Turk studied the feed from Sabre Three, trying to work out a strategy for Cowboy and Greenstreet.

“See if you can take them north toward the Sabres,” Turk told Cowboy. “Get them closer to the Sabres so if they try that radar trick again I’ll be able to see what’s going on and help. The Sabres need another ten minutes or so to get into the fight.”

“Roger that,” said Cowboy.

“Think of them as MiGs with only cannons left,” added Turk. “They can outturn you, and probably outaccelerate for a small distance. So don’t let them get behind you.”

“We’re trying to climb over them,” said Cowboy.

“Might work. Once they get closer I may be able to see what tactics they’re following. They’re pretty straightforward now.”

“Roger that.”

Turk glanced back at his main screen, looking below at the fishing boat that was moving. A light flashed at its bow.

Another light blinked, this one on the third fishing boat. Then a light on the fifth began to blink.

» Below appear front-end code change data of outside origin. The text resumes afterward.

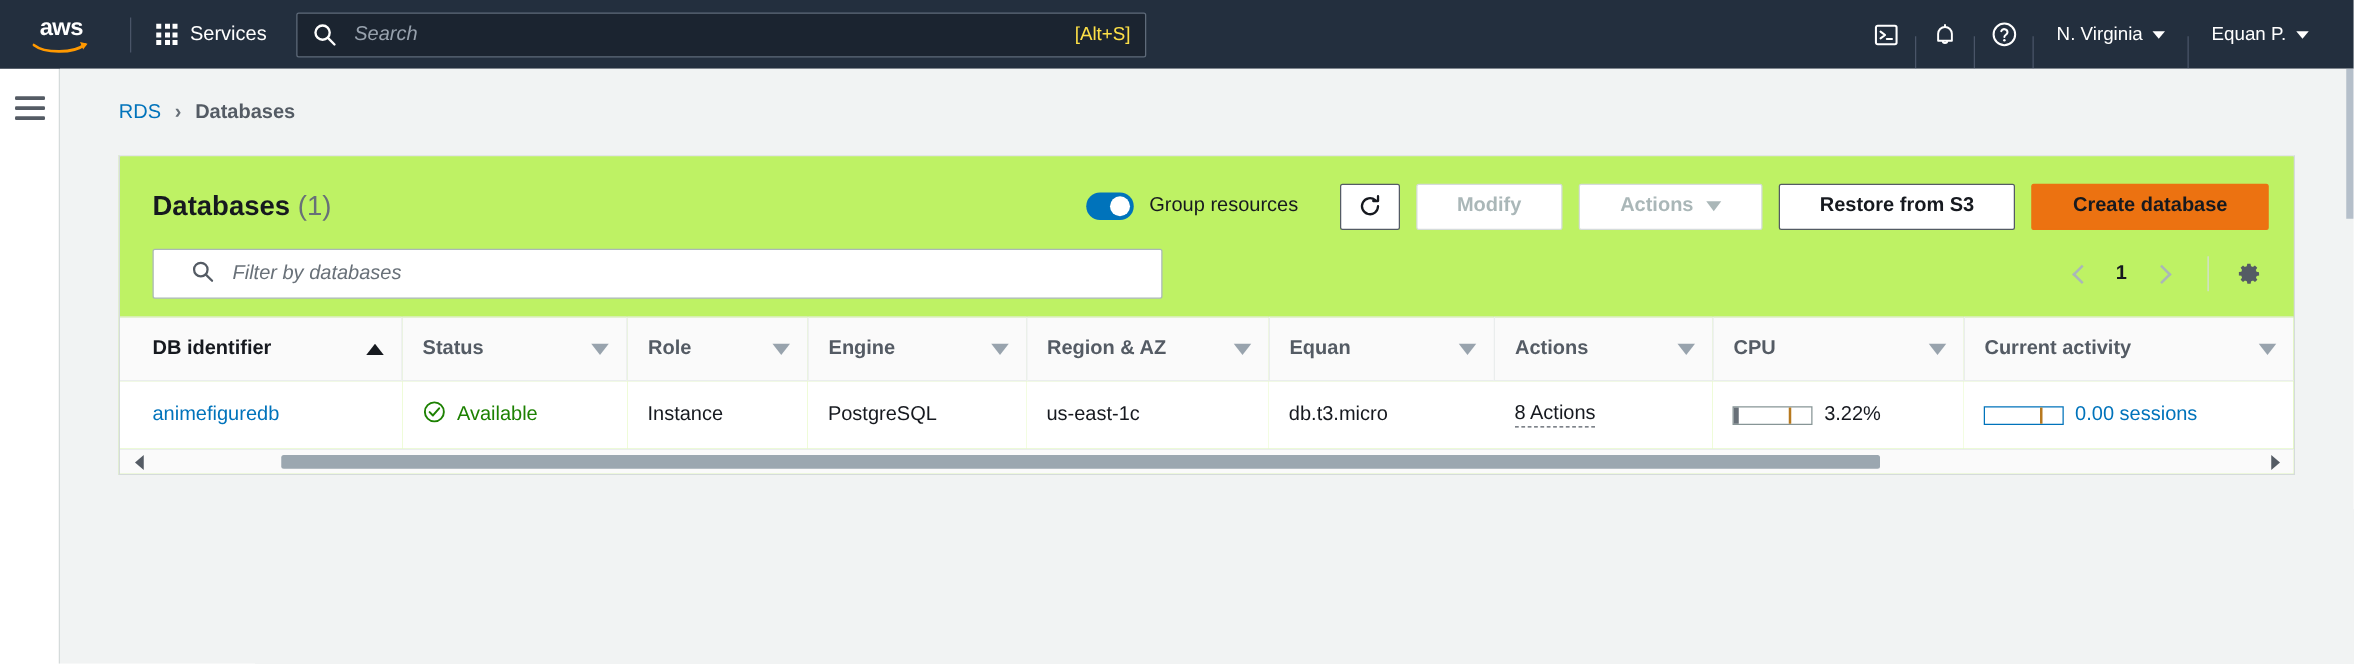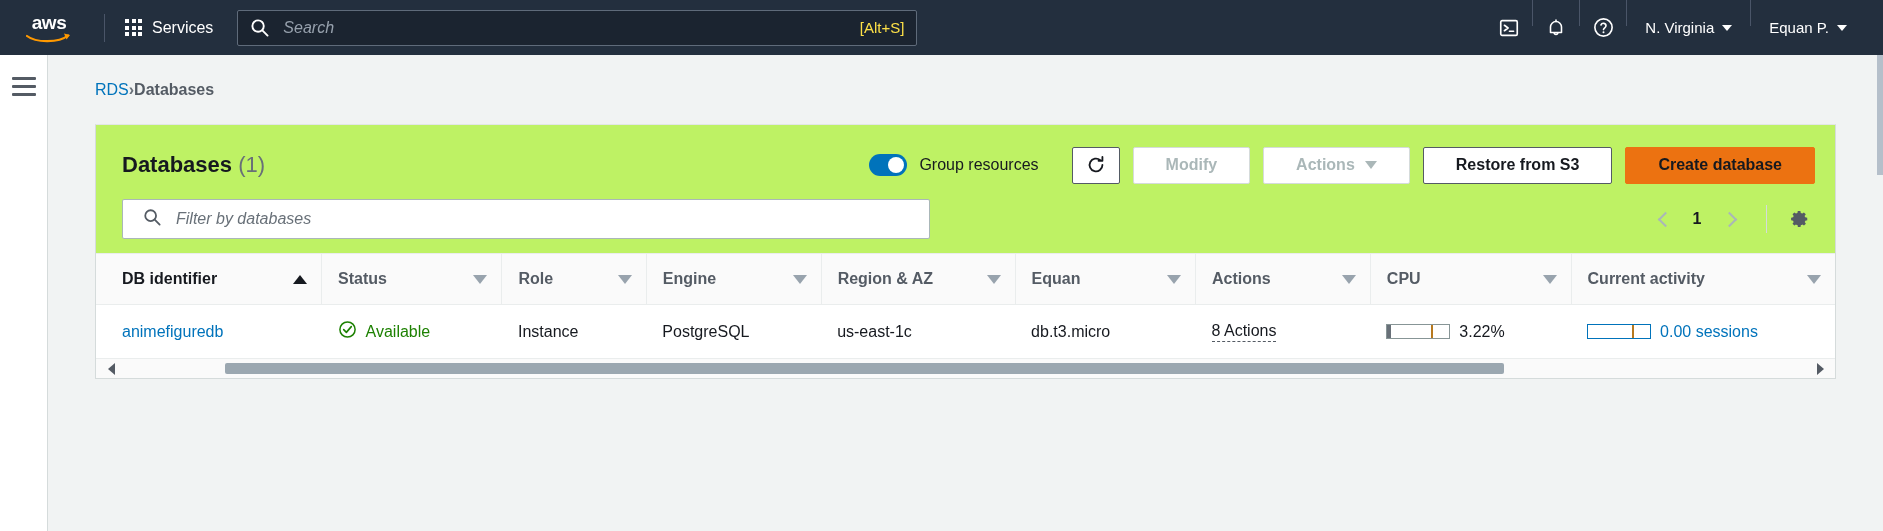--- a/index.html
+++ b/index.html
@@ -100,7 +100,7 @@
   #nav-right {
     margin-left: auto;
     display: flex;
-    align-items: flex-start;
+    align-items: flex-end;
     height: 100%;
   }
   .nav-icon-btn {

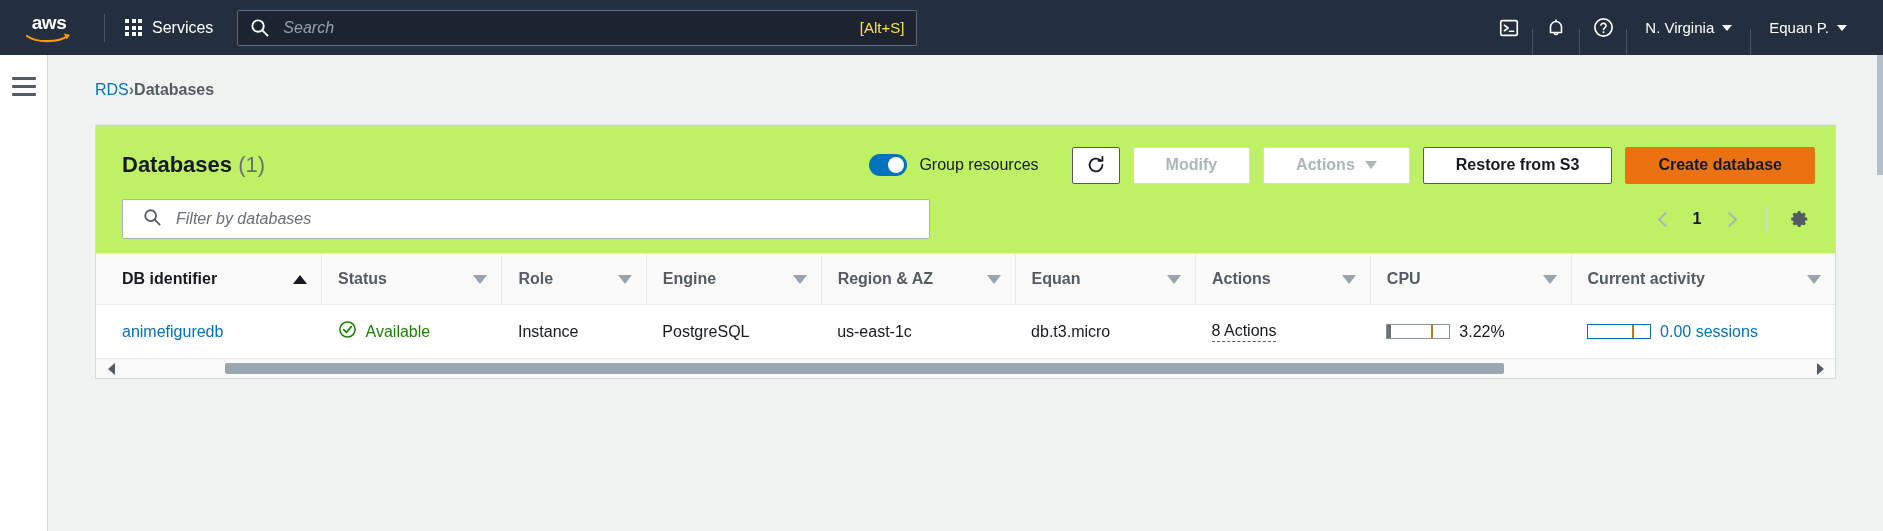--- a/index.html
+++ b/index.html
@@ -165,6 +165,7 @@
     font-size: 16px;
     display: flex;
     align-items: center;
+    gap: 11px;
   }
   #breadcrumb .crumb-link {
     color: #0073bb; cursor: pointer;

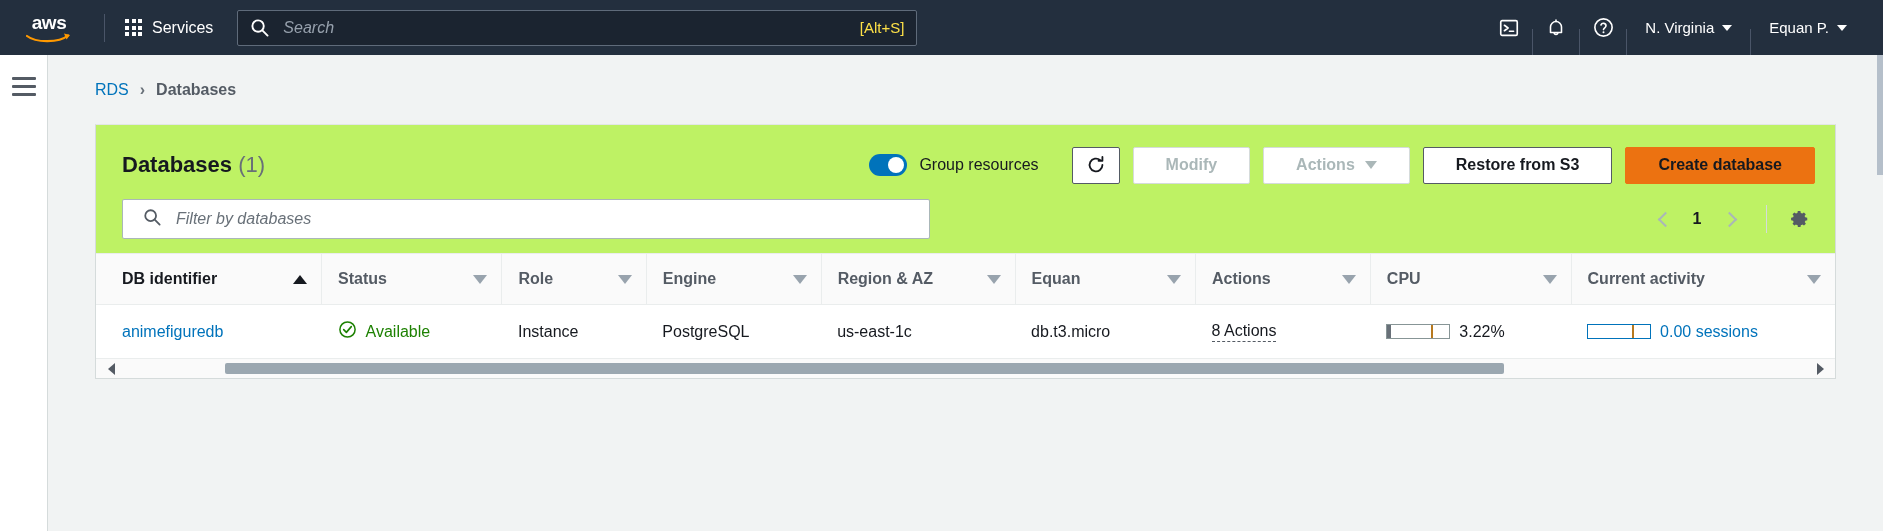--- a/index.html
+++ b/index.html
@@ -276,7 +276,7 @@
     border-radius: 2px;
     display: flex;
     align-items: center;
-    padding: 0 20px;
+    padding: 0 30px;
     gap: 13px;
   }
   #filter-input {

That’s weird, thought Turk.

Then he realized what was happening — the little boats were communicating via signal lamps.

And they weren’t just talking among themselves. The minesweeper had begun throwing off her slumber. Smoke poured from the stack and the ship began moving toward the island.

“Colonel Freah, the minesweeper’s moving,” radioed Turk. “The fishing boats are signaling each other with lights.”

“Tell me when he’s within nine miles,” snapped Danny. “That’s the range of his biggest gun.”

“Not going to take too long, Colonel.”

“Noted.”

* * *

Danny Freah tapped the back of his helmet to end the radio call.